Provided entries START
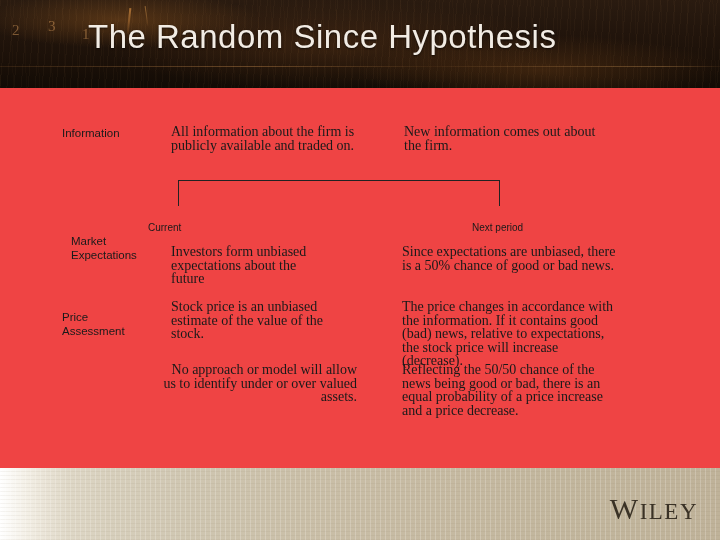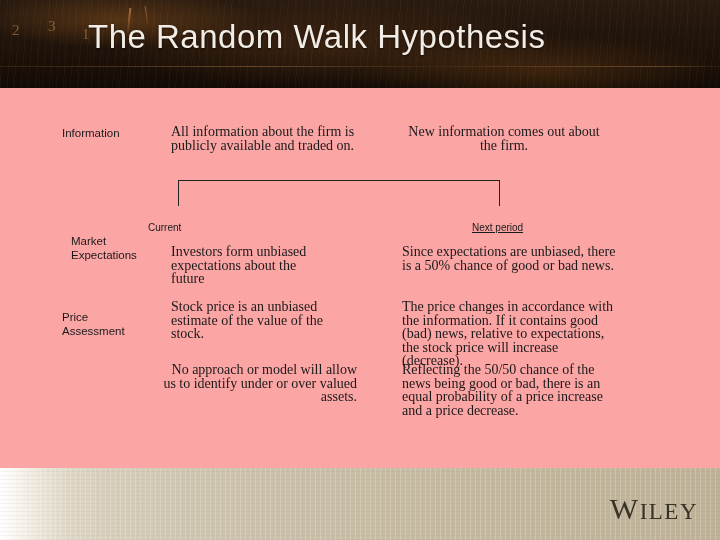--- a/index.html
+++ b/index.html
@@ -82,21 +82,21 @@
     white-space: nowrap;
   }
 
   
   .body-area {
     position: absolute;
     left: 0;
     top: 88px;
     width: 720px;
     height: 380px;
-    background: #fca5a5;
+    background: #ef4444;
   }
 
   .row-label {
     position: absolute;
     font-size: 11.5px;
     color: #1a1a1a;
     line-height: 14px;
     white-space: pre-line;
   }
   .cell {
@@ -176,36 +176,36 @@
 <div class="slide">
 
   <div class="header">
     <div class="grain"></div>
     <div class="scratch1"></div>
     <div class="scratch2"></div>
     <div class="scratch3"></div>
     <div class="digit d1">2</div>
     <div class="digit d2">3</div>
     <div class="digit d3">1</div>
-    <div class="slide-title">The Random Walk Hypothesis</div>
+    <div class="slide-title">The Random Since Hypothesis</div>
   </div>
 
   <div class="body-area">
 
     <div class="row-label" style="left:62px; top:38px;">Information</div>
     <div class="cell" style="left:171px; top:37px; width:190px;">All information about the firm is publicly available and traded on.</div>
-    <div class="cell" style="left:404px; top:37px; width:200px;text-align:center;">New information comes out about the firm.</div>
+    <div class="cell" style="left:404px; top:37px; width:200px;">New information comes out about the firm.</div>
 
     <div class="timeline">
       <div class="hbar"></div>
       <div class="tick-left"></div>
       <div class="tick-right"></div>
     </div>
     <div class="tl-caption" style="left:148px; top:134px;">Current</div>
-    <div class="tl-caption" style="left:472px; top:134px;text-decoration:underline;">Next period</div>
+    <div class="tl-caption" style="left:472px; top:134px;">Next period</div>
 
     <div class="row-label" style="left:62px; top:146px;margin-left:9px;">Market
 Expectations</div>
     <div class="cell" style="left:171px; top:157px; width:160px;">Investors form unbiased expectations about the future</div>
     <div class="cell" style="left:402px; top:157px; width:215px;">Since expectations are unbiased, there is a 50% chance of good or bad news.</div>
 
     <div class="row-label" style="left:62px; top:222px;">Price
 Assessment</div>
     <div class="cell" style="left:402px; top:212px; width:218px;">The price changes in accordance with the information. If it contains good (bad) news, relative to expectations, the stock price will increase (decrease).</div>
     <div class="cell" style="left:171px; top:212px; width:155px;">Stock price is an unbiased estimate of the value of the stock.</div>

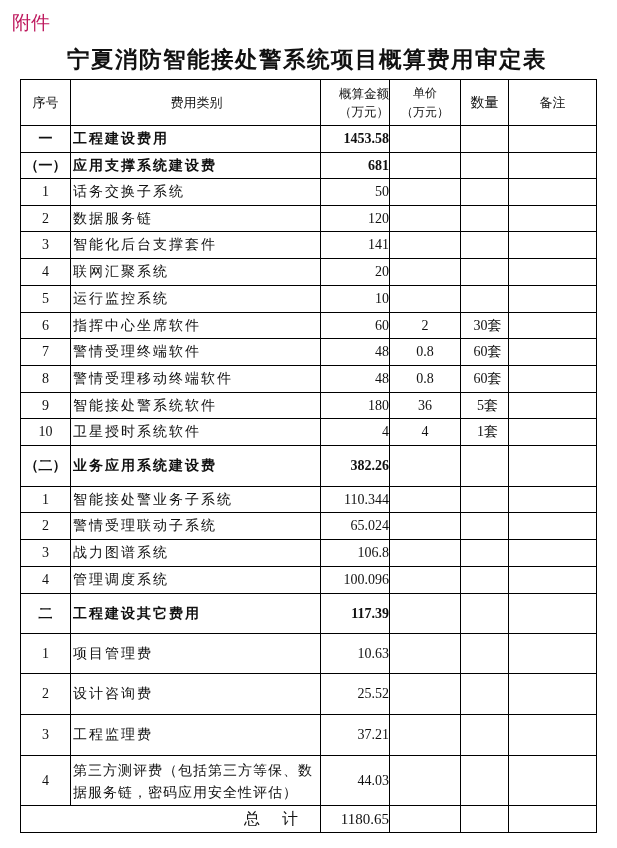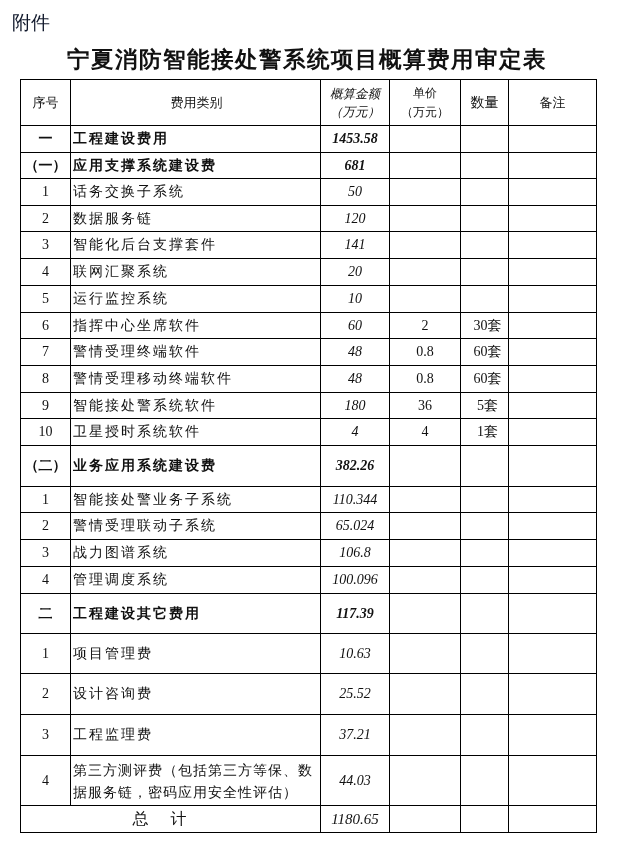--- a/index.html
+++ b/index.html
@@ -14,21 +14,21 @@
       position: relative;
       font-family: "DejaVu Serif", "Liberation Serif", serif;
       color: #111111;
     }
     .attachment {
       position: absolute;
       left: 12px;
       top: 10px;
       font-family: "DejaVu Sans", "Liberation Sans", sans-serif;
       font-size: 19px;
-      color: #0f172a;
+      color: #be185d;
       letter-spacing: 0px;
     }
     .doc-title {
       position: absolute;
       left: 62px;
       top: 44px;
       width: 490px;
       font-family: "DejaVu Serif", "Liberation Serif", serif;
       font-size: 22.5px;
       font-weight: bold;
@@ -47,36 +47,36 @@
     }
     table.budget td, table.budget th {
       border: 1.6px solid #000000;
       padding: 0;
       font-weight: normal;
       vertical-align: middle;
       overflow: hidden;
     }
     .c-no { width: 49px; text-align: center; font-size: 14px; font-family: "Liberation Serif", "DejaVu Serif", serif; }
     .c-cat { width: 249px; text-align: left; font-size: 14px; padding-left: 2px !important; }
-    .c-amt { width: 68px; text-align: center; font-size: 14px; font-family: "Liberation Serif", "DejaVu Serif", serif; font-style: italic; }
+    .c-amt { width: 68px; text-align: right; font-size: 14px; font-family: "Liberation Serif", "DejaVu Serif", serif; }
     .c-price { width: 70px; text-align: center; font-size: 14px; font-family: "Liberation Serif", "DejaVu Serif", serif; }
     .c-qty { width: 47px; text-align: center; font-size: 14px; font-family: "Liberation Serif", "DejaVu Serif", serif; padding-left: 6px !important; }
     .c-note { width: 86px; }
     th { font-size: 13px; line-height: 17px; }
     th.c-cat { text-align: center; font-family: "DejaVu Sans", "Liberation Sans", sans-serif; font-size: 13px; margin-left: 20px; }
     th.c-no { font-family: Liberation Serif, serif; font-size: 13px; }
     th.c-amt { font-family: "DejaVu Sans", "Liberation Sans", sans-serif; font-size: 12.5px; line-height: 18px; }
     th.bold { font-weight: bold; font-family: "DejaVu Serif", "Liberation Serif", serif; }
     th.c-price.bold { font-size: 12px; line-height: 19px; }
     th.c-qty { text-align: center; padding-left: 0 !important; }
     tr.bold td.c-cat, tr.bold td.c-amt, tr.bold td.c-no { font-weight: bold; }
     tr.bold td.c-cat { font-family: "DejaVu Serif", "Liberation Serif", serif; }
     td.c-cat { font-family: "DejaVu Sans", "Liberation Sans", sans-serif; letter-spacing: 2px; }
     tr.wrap td.c-cat { letter-spacing: 1px; line-height: 22px; white-space: normal; }
-    .total-label { text-align: center; font-size: 16px; font-weight: bold; letter-spacing: 22px; font-family: "DejaVu Serif", "Liberation Serif", serif; }
+    .total-label { text-align: right; font-size: 16px; font-weight: bold; letter-spacing: 22px; font-family: "DejaVu Serif", "Liberation Serif", serif; }
     .total-amt { font-weight: bold; font-size: 15px; }
   </style>
 </head>
 <body>
 
 <div class="attachment">附件</div>
 <div class="doc-title">宁夏消防智能接处警系统项目概算费用审定表</div>
 
 <table class="budget">
   <colgroup>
Provided entries END
Task requirements: Print exactly the lines between the line with "right; font-size: 16px;" and the final line of the records above, both included.

Problem solution:
+    .total-label { text-align: right; font-size: 16px; font-weight: bold; letter-spacing: 22px; font-family: "DejaVu Serif", "Liberation Serif", serif; }
     .total-amt { font-weight: bold; font-size: 15px; }
   </style>
 </head>
 <body>
 
 <div class="attachment">附件</div>
 <div class="doc-title">宁夏消防智能接处警系统项目概算费用审定表</div>
 
 <table class="budget">
   <colgroup>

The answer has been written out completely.